TASK DESCRIPTION — Output all entries verbatim. Skip pictures.

[[ SOURCE MATERIAL, beginning ]]

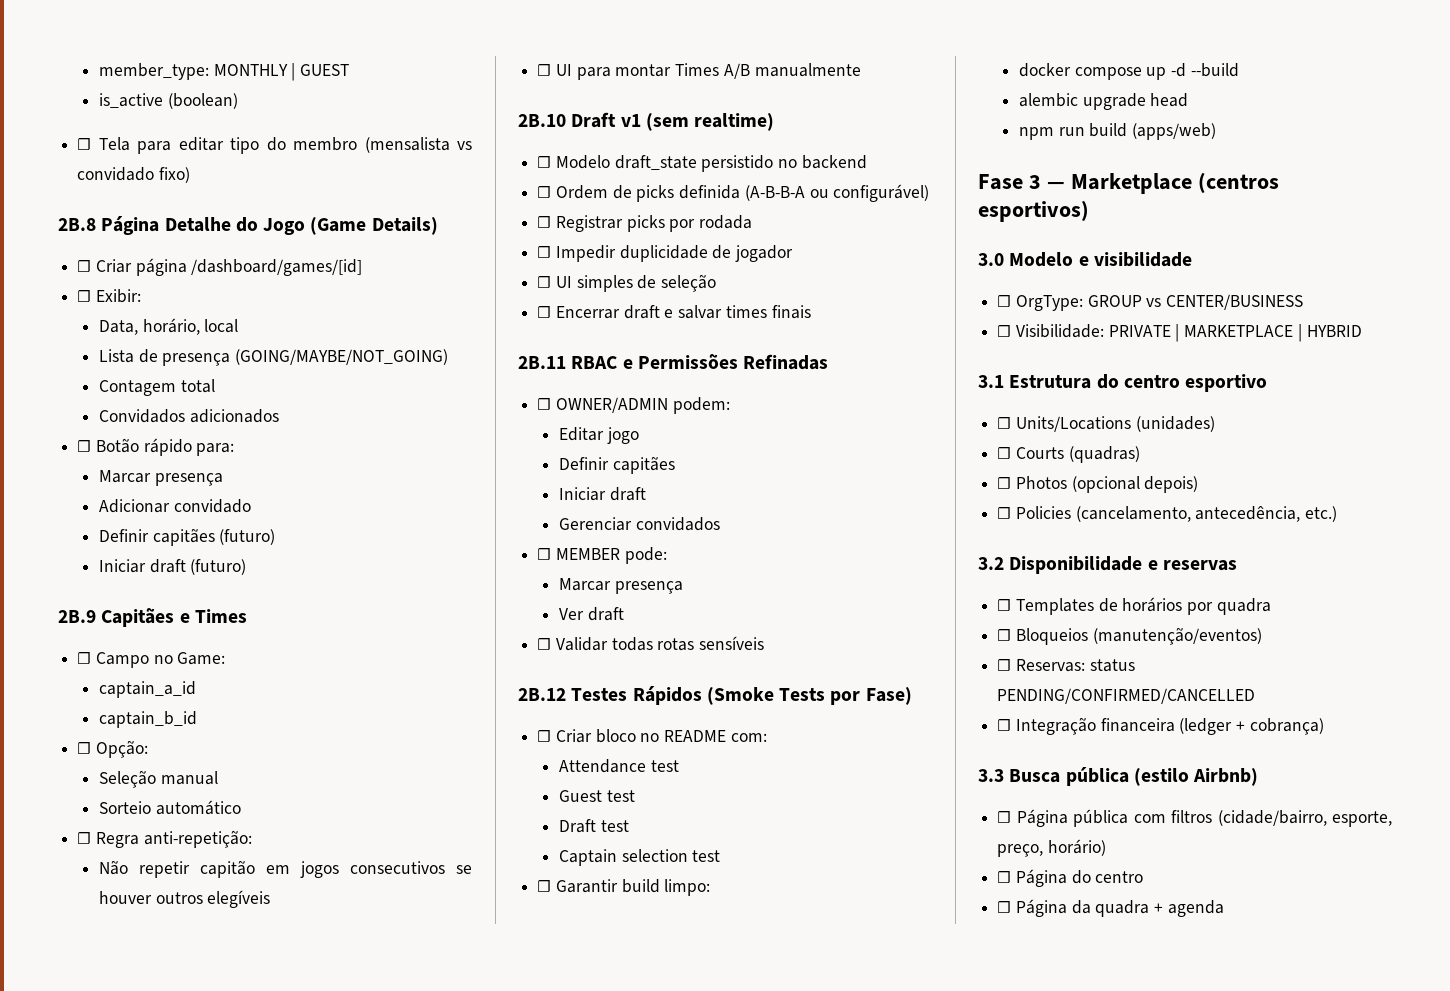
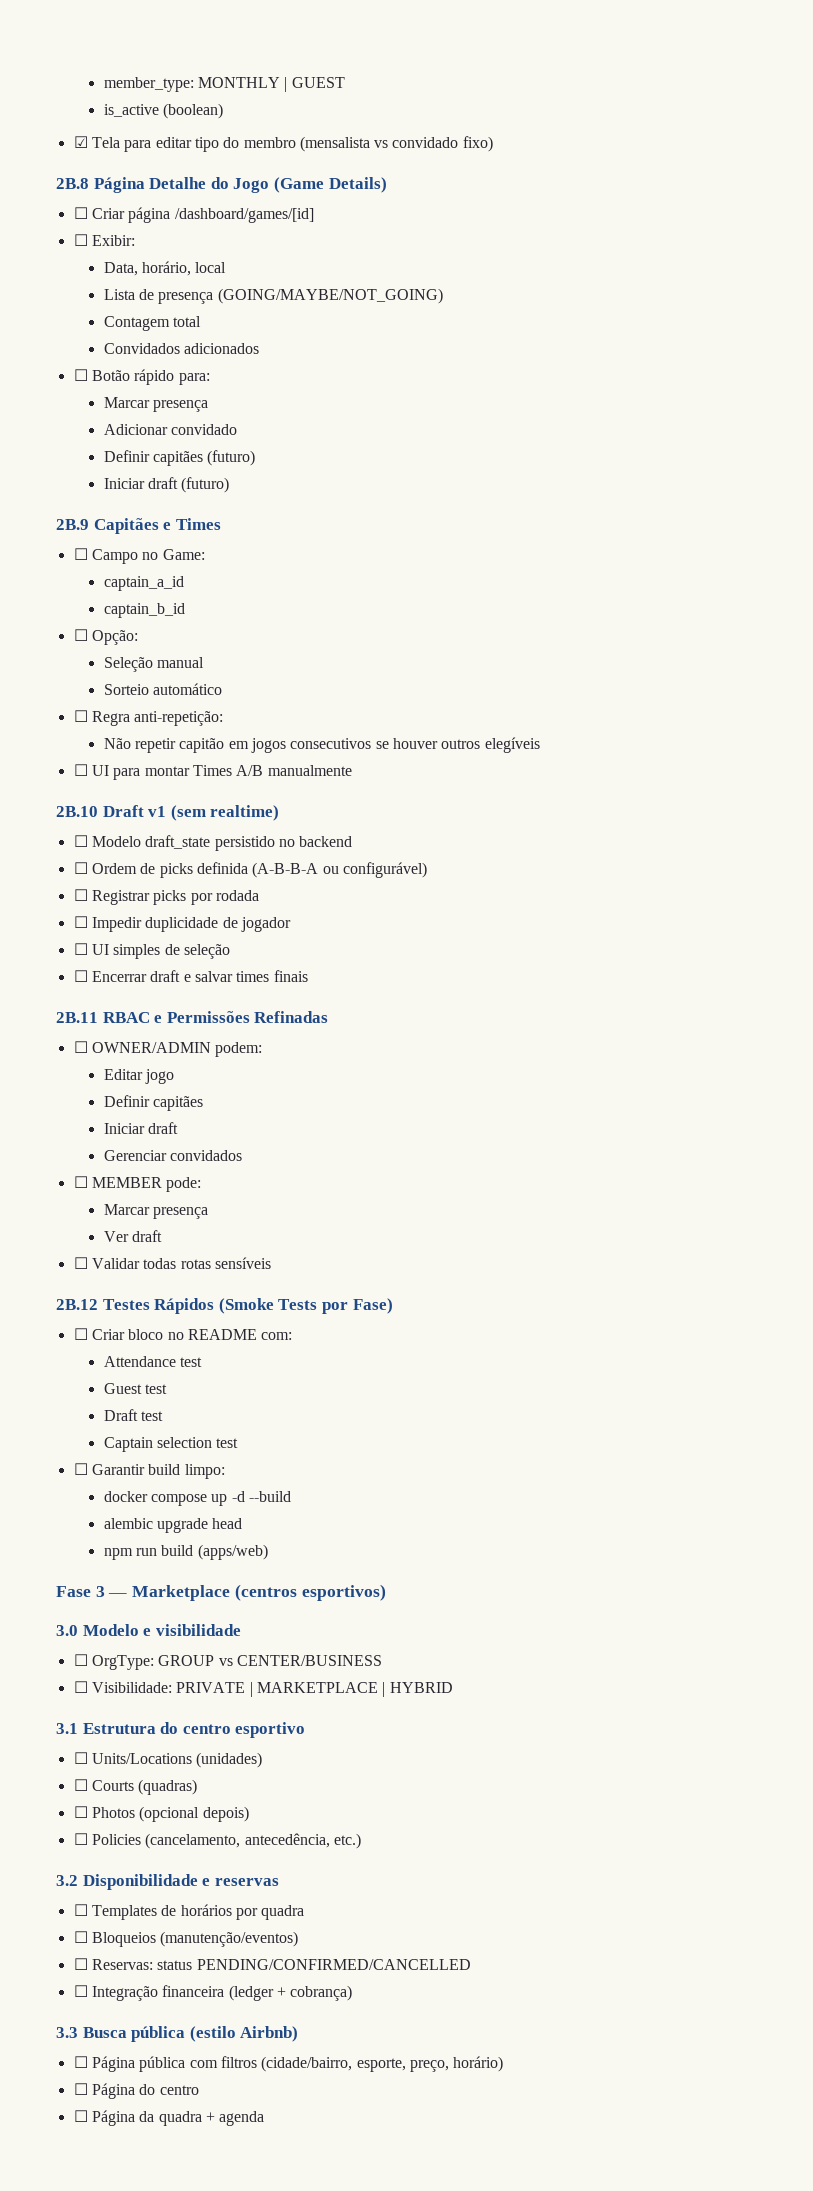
- ☐ Tela para editar tipo do membro (mensalista vs convidado fixo)
+ ☑ Tela para editar tipo do membro (mensalista vs convidado fixo)

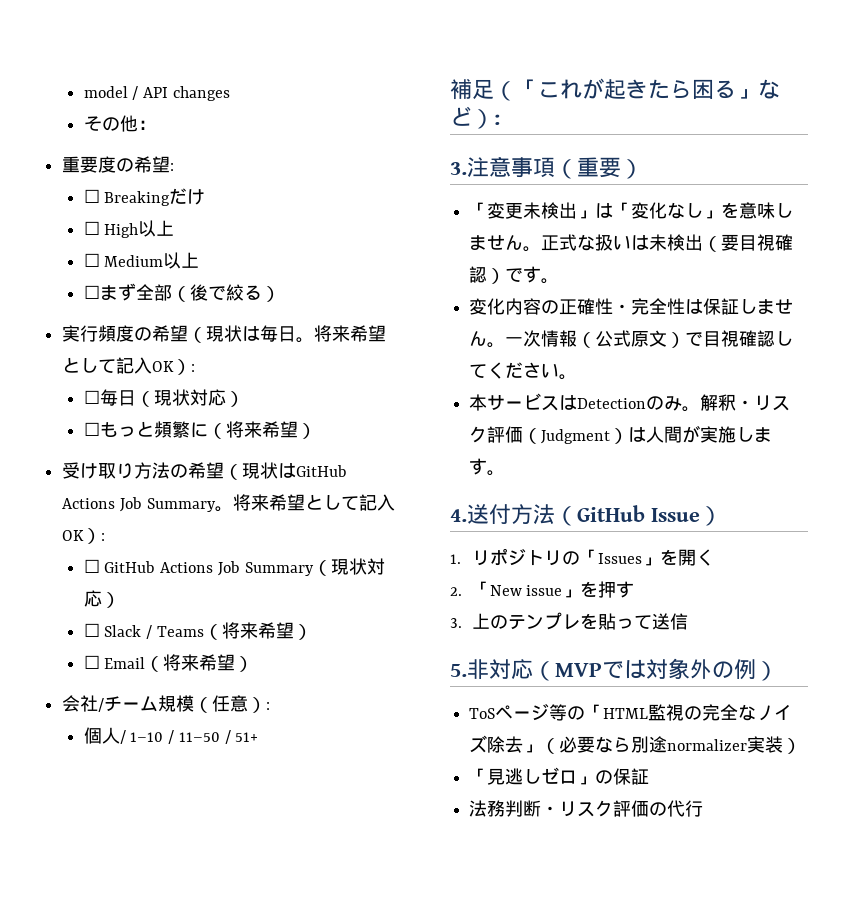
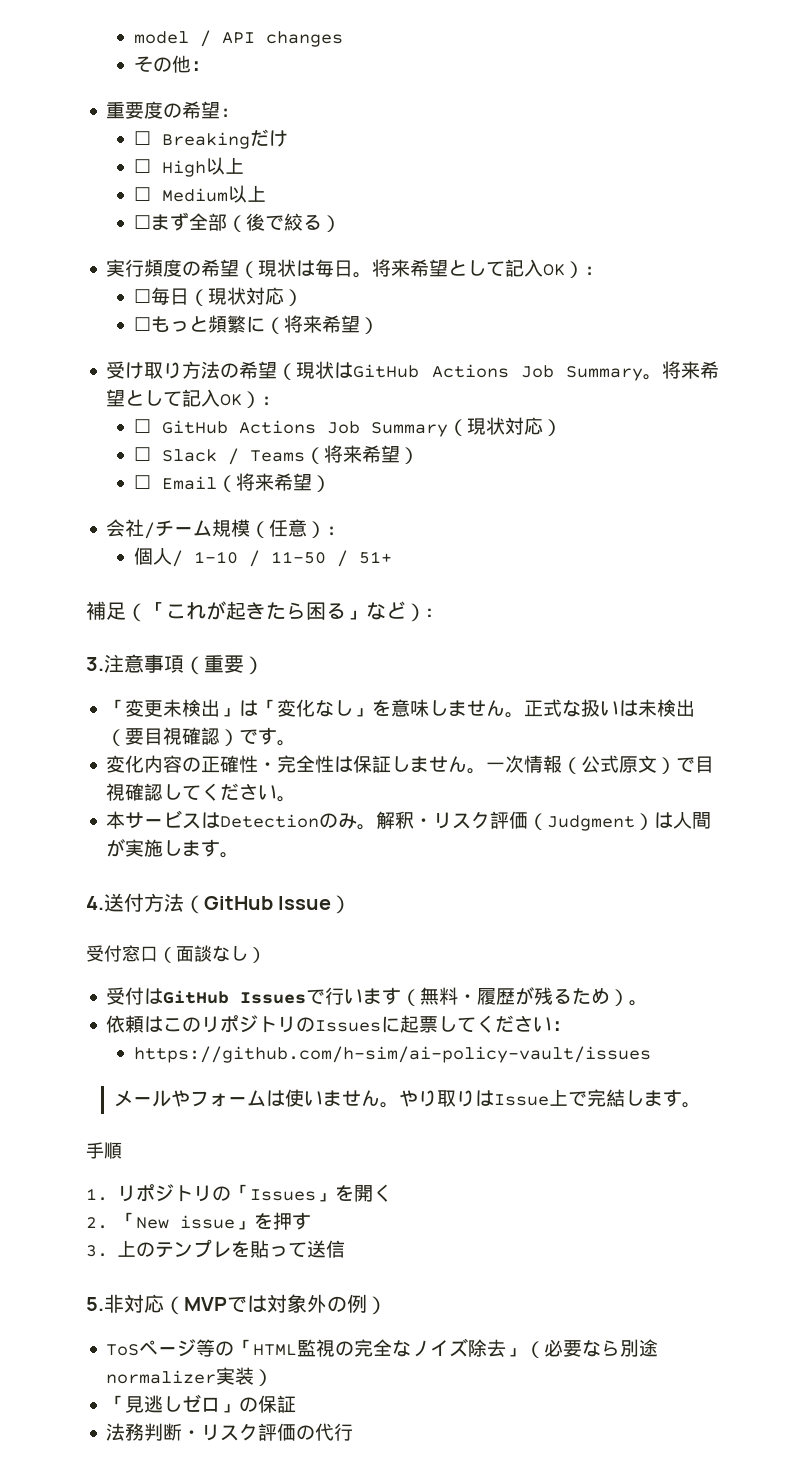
+ 受付窓口（面談なし）
+ 受付はGitHub Issuesで行います（無料・履歴が残るため）。
+ 依頼はこのリポジトリのIssuesに起票してください：
+ https://github.com/h-sim/ai-policy-vault/issues
+ メールやフォームは使いません。やり取りはIssue上で完結します。
+ 手順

[[ SOURCE MATERIAL, end ]]

EXERCISE ANSWER —
- ☐ Tela para editar tipo do membro (mensalista vs convidado fixo)
+ ☑ Tela para editar tipo do membro (mensalista vs convidado fixo)

+ 受付窓口（面談なし）
+ 受付はGitHub Issuesで行います（無料・履歴が残るため）。
+ 依頼はこのリポジトリのIssuesに起票してください：
+ https://github.com/h-sim/ai-policy-vault/issues
+ メールやフォームは使いません。やり取りはIssue上で完結します。
+ 手順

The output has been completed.